7.2  Reading/Using Java Documentation

Until now, our purpose statements were sufficient for someone trying to understand how our program works and where to make changes, even if another person wants to improve the program we have written. However, if we design a program that represents a reusable datatype, such as lists or binary search trees parametrized over the type of data they contain, a client of our code may not be interested in the implementation details, only the fields, constructors, and methods that can be used, called, or overridden.

Most modern general-purpose programming languages come with a special (embedded) language for writing purpose statements that can then be translated into documentation. Typically documentation is generated as cross-referenced web pages, which allow a client programmer to understand and use a library without looking at actual code.

JavaDoc Basics

  1. Go to the javalib web site:

    Go to the Tester link on the left, then look at JavaDocs tab and open the documentation for the latest version of the tester library. The web site you see has the documentation for all public fields and methods in the library. Click on the Tester tab in the left pane and you will see a description of the Tester class.

  2. Scroll through the descriptions of the methods until you find the documentation for checkInexact.

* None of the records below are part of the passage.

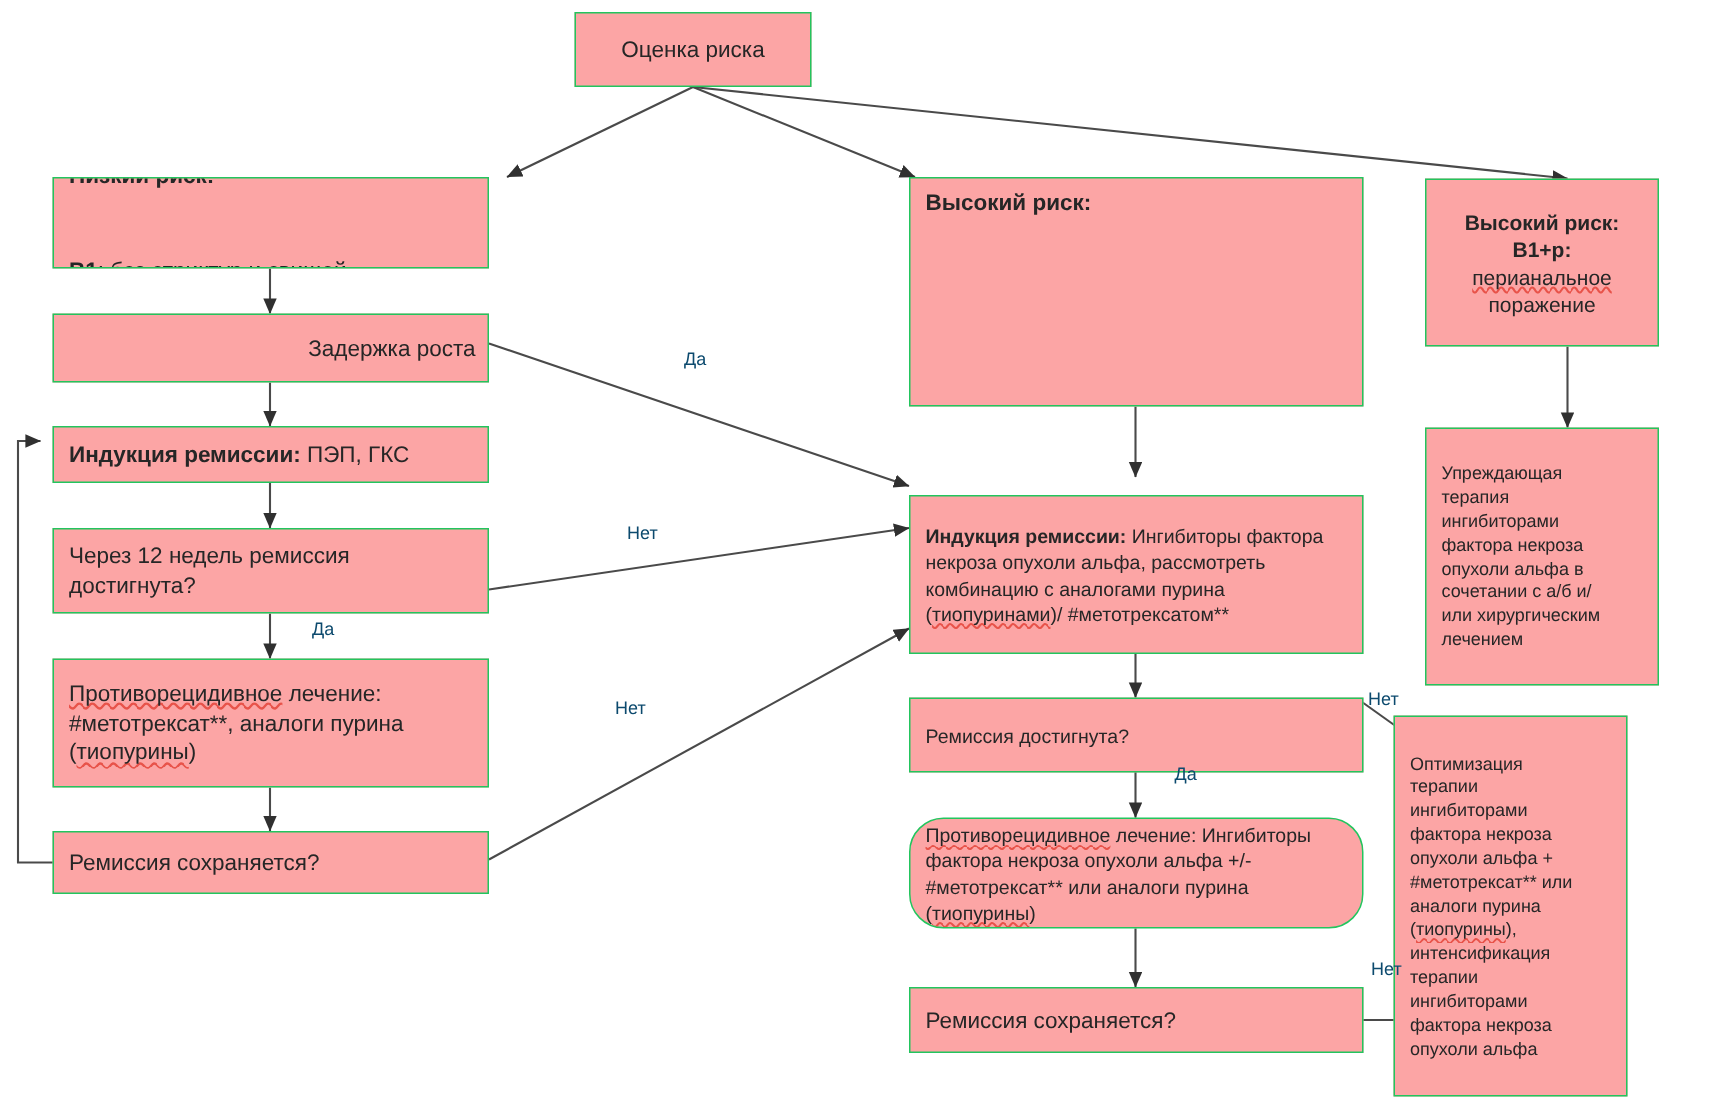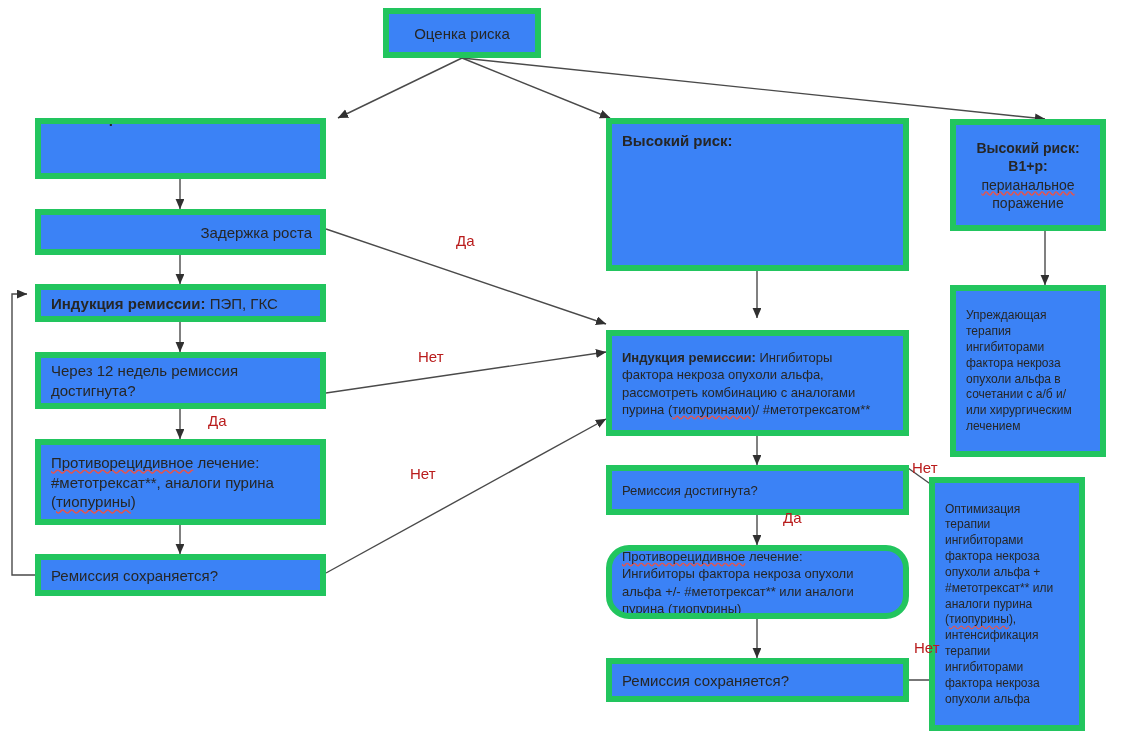--- a/index.html
+++ b/index.html
@@ -29,8 +29,8 @@
   .node {
     position: absolute;
     box-sizing: border-box;
-    border: 6px solid #22c55e;
-    background: #3b82f6;
+    border: 1px solid #22c55e;
+    background: #fca5a5;
     color: #262626;
     line-height: 1.32;
     overflow: hidden;

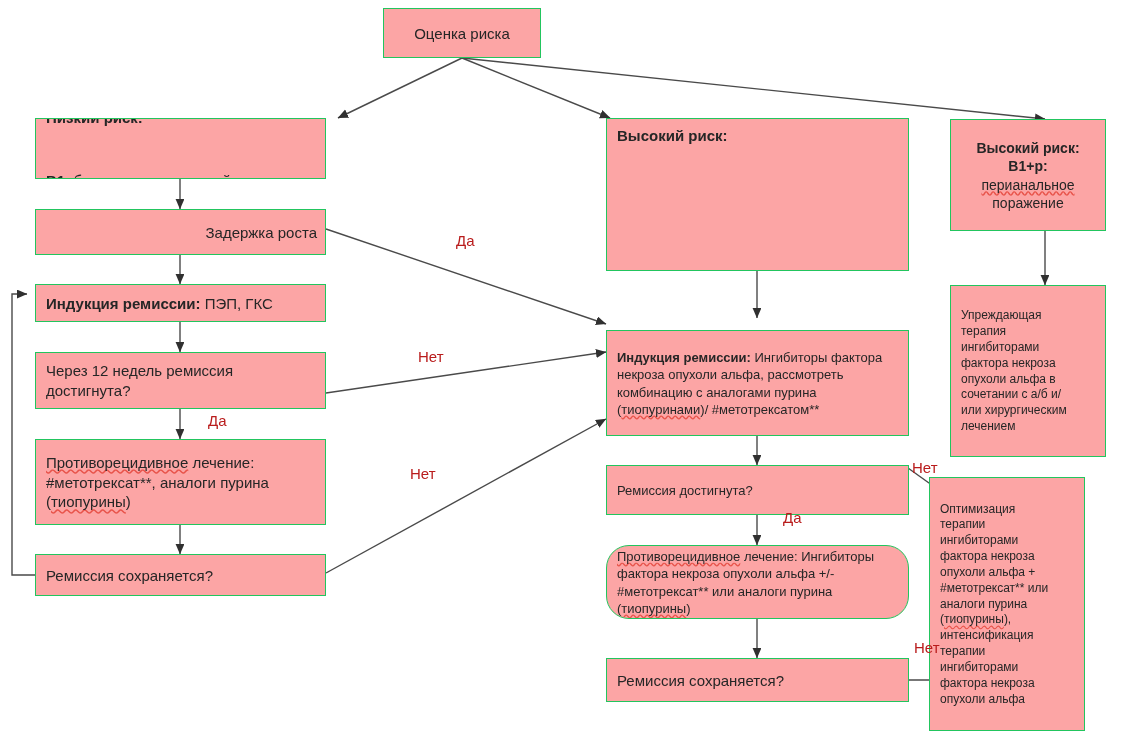--- a/index.html
+++ b/index.html
@@ -55,8 +55,8 @@
         text-decoration-style: wavy; text-decoration-skip-ink: none; }
   .edge-label {
     position: absolute;
-    font-size: 15px;
-    color: #b91c1c;
+    font-size: 12px;
+    color: #0c4a6e;
     white-space: nowrap;
   }
 </style>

Click on the method and you will see a detailed description of the method - its purpose, its parameters, and the return value it produces.

  3. Now look at the method checkRange in the Method Summary section. You can see that there is a number of methods with this name: some that consume an argument of the type java.lang.Comparable<T> and some that consume an argument of the type java.util.Comparator<T>.

    These are two interfaces defined in standard Java libraries. The first is a part of the Java language package (java.lang). The classes and interfaces defined there are automatically imported for every Java program. For example, the class String is specified in the documentation as java.lang.String; we have been using it all along without the need for specific import statements.

    The interface java.util.Comparator<T> is a part of the java.util package in the Java Collections Framework: a library of classes and interfaces for dealing with collections of data.

Java Collections Framework

Go to the JavaDoc web site for Java libraries at:

  1. Scroll through the All Classes frame on the left till you find Comparable and Comparator. You can see in the description that there is a lot of detail in there, much more than we would expect from such a simple function object. We will address some of these issues in the lectures.

  2. It looks like we could replace our interface ICompareBooks for binary search trees with the interface Comparator<T>. When you do you will need to add an import java.util.*; statement at the beginning of your program. Other than renaming all the previous uses (and the implemented method names) your program should work as before.

Note: Finish this lab and include your work in your portfolio for Assignment 7.